Only the lines from the one containing "LUXCRAFT POLY LUMBER LAKESIDE" through the final line of the entries below are wanted, each copied exactly.
(Beginning of RECORDS FOR THE TASK)
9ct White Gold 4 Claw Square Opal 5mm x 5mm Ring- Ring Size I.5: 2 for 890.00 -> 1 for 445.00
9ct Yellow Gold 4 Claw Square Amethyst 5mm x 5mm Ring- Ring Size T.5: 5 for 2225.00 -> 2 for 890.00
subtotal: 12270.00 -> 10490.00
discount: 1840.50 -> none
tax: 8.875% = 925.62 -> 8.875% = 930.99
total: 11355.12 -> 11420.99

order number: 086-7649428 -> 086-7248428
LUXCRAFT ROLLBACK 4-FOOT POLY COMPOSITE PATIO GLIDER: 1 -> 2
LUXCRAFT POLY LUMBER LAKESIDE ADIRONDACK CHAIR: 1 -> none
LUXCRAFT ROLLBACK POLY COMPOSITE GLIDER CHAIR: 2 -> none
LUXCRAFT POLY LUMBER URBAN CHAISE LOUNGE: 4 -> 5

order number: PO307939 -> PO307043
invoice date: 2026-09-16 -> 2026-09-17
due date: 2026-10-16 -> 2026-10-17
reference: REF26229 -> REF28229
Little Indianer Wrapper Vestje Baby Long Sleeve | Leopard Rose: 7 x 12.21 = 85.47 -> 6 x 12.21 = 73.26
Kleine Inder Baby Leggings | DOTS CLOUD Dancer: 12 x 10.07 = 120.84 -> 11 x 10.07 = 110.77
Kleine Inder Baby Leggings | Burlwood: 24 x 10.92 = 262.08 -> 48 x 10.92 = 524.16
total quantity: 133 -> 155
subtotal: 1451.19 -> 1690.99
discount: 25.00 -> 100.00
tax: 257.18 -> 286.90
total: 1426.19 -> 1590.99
(End of RECORDS FOR THE TASK)
> _SOLUTION_
LUXCRAFT POLY LUMBER LAKESIDE ADIRONDACK CHAIR: 1 -> none
LUXCRAFT ROLLBACK POLY COMPOSITE GLIDER CHAIR: 2 -> none
LUXCRAFT POLY LUMBER URBAN CHAISE LOUNGE: 4 -> 5

order number: PO307939 -> PO307043
invoice date: 2026-09-16 -> 2026-09-17
due date: 2026-10-16 -> 2026-10-17
reference: REF26229 -> REF28229
Little Indianer Wrapper Vestje Baby Long Sleeve | Leopard Rose: 7 x 12.21 = 85.47 -> 6 x 12.21 = 73.26
Kleine Inder Baby Leggings | DOTS CLOUD Dancer: 12 x 10.07 = 120.84 -> 11 x 10.07 = 110.77
Kleine Inder Baby Leggings | Burlwood: 24 x 10.92 = 262.08 -> 48 x 10.92 = 524.16
total quantity: 133 -> 155
subtotal: 1451.19 -> 1690.99
discount: 25.00 -> 100.00
tax: 257.18 -> 286.90
total: 1426.19 -> 1590.99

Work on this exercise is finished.